● What is expected
Where the records below show the word "delivery" in a line, please copy that line.

● Working data
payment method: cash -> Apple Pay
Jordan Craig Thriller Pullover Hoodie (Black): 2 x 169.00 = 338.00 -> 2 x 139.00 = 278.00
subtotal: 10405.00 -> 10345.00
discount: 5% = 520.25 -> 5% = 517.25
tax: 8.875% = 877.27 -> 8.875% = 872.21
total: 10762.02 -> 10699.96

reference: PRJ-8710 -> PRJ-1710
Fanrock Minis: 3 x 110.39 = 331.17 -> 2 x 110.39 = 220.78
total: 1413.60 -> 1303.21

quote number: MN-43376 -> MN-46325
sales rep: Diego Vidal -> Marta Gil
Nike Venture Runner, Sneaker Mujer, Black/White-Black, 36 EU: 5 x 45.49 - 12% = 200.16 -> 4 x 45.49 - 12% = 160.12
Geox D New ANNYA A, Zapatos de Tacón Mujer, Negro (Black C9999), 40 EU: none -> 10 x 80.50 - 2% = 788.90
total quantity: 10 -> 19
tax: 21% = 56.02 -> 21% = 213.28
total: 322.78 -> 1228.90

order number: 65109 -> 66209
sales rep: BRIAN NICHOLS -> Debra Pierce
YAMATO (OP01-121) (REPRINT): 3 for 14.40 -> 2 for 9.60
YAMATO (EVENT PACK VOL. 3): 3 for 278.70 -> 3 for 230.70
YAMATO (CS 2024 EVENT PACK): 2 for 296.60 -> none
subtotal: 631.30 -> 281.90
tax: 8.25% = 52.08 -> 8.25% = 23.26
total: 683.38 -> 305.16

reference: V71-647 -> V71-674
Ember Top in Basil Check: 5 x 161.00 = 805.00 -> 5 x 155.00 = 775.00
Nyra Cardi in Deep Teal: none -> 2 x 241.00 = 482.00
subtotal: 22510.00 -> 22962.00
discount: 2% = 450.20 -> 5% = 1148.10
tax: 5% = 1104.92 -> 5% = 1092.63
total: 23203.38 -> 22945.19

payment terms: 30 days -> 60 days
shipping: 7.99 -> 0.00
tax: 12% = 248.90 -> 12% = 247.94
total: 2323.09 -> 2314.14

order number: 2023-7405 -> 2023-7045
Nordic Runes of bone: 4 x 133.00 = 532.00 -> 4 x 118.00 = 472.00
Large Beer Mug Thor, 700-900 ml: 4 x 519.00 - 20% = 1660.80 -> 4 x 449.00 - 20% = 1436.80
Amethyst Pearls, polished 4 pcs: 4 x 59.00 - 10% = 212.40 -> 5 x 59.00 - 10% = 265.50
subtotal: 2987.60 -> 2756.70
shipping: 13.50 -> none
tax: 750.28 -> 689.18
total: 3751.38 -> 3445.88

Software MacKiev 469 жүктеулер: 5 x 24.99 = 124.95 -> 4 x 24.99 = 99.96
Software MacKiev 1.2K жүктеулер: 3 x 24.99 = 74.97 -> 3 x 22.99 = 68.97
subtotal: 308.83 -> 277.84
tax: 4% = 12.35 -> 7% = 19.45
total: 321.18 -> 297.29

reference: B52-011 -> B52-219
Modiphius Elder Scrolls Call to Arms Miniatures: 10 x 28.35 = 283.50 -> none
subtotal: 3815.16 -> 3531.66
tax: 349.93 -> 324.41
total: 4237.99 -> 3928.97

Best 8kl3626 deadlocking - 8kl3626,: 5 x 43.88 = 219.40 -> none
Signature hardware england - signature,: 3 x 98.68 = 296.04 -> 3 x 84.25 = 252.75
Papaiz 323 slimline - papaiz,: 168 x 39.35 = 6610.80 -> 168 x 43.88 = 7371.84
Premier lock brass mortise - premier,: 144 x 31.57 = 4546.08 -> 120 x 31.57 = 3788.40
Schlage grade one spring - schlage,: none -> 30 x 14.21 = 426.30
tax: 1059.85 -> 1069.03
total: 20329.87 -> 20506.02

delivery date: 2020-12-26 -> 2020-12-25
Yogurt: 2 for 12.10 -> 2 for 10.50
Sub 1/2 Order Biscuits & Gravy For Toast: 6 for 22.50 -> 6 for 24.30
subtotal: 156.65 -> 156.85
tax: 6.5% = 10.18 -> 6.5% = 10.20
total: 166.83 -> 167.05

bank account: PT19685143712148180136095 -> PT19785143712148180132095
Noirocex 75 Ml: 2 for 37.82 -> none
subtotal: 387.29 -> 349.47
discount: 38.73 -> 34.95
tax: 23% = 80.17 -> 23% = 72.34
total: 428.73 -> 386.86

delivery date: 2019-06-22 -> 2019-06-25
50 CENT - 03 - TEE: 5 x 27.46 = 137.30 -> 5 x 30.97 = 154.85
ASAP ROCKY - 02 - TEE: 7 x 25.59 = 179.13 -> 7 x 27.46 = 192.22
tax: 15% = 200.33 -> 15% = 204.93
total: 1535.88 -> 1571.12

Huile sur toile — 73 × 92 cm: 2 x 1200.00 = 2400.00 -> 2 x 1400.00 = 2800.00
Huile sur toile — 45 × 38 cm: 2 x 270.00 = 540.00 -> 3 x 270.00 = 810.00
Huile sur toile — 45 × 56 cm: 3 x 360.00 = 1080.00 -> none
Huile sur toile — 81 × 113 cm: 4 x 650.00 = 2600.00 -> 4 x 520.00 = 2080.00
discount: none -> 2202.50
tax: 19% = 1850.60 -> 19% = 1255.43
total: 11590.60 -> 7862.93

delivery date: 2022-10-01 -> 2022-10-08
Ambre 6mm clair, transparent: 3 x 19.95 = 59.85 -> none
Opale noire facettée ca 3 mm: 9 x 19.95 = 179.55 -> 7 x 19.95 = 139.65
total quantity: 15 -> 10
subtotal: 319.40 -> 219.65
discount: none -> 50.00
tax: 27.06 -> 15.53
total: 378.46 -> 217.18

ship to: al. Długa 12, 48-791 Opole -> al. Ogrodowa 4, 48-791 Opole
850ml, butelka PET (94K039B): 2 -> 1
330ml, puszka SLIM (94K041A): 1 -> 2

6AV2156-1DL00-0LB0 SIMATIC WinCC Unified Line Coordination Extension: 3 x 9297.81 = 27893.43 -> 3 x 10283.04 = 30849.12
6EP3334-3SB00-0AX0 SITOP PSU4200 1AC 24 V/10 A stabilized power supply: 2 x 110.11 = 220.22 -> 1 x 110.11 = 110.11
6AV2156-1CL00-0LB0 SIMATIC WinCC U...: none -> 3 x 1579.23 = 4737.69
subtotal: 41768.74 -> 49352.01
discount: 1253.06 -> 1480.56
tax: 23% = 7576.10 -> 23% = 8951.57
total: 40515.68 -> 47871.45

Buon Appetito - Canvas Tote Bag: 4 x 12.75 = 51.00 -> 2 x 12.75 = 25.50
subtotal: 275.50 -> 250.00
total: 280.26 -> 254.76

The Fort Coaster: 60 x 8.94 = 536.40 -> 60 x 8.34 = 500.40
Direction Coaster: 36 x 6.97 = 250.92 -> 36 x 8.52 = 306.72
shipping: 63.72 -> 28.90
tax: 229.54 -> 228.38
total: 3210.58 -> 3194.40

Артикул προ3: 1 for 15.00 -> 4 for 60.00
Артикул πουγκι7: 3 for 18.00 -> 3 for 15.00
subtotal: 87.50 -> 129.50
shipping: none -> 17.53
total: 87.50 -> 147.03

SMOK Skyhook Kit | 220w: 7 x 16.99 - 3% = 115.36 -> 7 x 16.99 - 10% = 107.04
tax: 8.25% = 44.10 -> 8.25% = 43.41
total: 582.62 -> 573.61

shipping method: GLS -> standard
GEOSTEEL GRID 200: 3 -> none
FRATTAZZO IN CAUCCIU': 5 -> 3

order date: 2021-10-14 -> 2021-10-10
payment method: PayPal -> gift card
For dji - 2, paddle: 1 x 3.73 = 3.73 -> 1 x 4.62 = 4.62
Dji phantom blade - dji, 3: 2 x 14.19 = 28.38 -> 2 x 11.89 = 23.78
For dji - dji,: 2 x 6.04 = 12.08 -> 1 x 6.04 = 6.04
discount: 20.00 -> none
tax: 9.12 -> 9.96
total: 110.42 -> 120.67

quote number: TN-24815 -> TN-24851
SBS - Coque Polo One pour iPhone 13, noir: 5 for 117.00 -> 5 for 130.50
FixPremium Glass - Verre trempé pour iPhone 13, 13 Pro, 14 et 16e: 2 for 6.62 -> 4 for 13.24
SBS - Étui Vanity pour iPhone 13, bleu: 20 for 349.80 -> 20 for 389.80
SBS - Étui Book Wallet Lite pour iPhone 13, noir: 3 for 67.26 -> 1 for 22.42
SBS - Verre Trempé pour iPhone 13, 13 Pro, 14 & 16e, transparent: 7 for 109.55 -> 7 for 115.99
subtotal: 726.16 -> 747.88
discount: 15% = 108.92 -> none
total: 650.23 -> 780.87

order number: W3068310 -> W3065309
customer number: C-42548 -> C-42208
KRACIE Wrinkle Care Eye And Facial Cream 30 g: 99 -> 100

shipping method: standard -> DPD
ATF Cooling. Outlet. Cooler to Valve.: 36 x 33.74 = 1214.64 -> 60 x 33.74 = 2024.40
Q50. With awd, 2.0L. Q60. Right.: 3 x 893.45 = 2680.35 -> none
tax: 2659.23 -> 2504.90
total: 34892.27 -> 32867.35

● Output below
delivery date: 2020-12-26 -> 2020-12-25
delivery date: 2019-06-22 -> 2019-06-25
delivery date: 2022-10-01 -> 2022-10-08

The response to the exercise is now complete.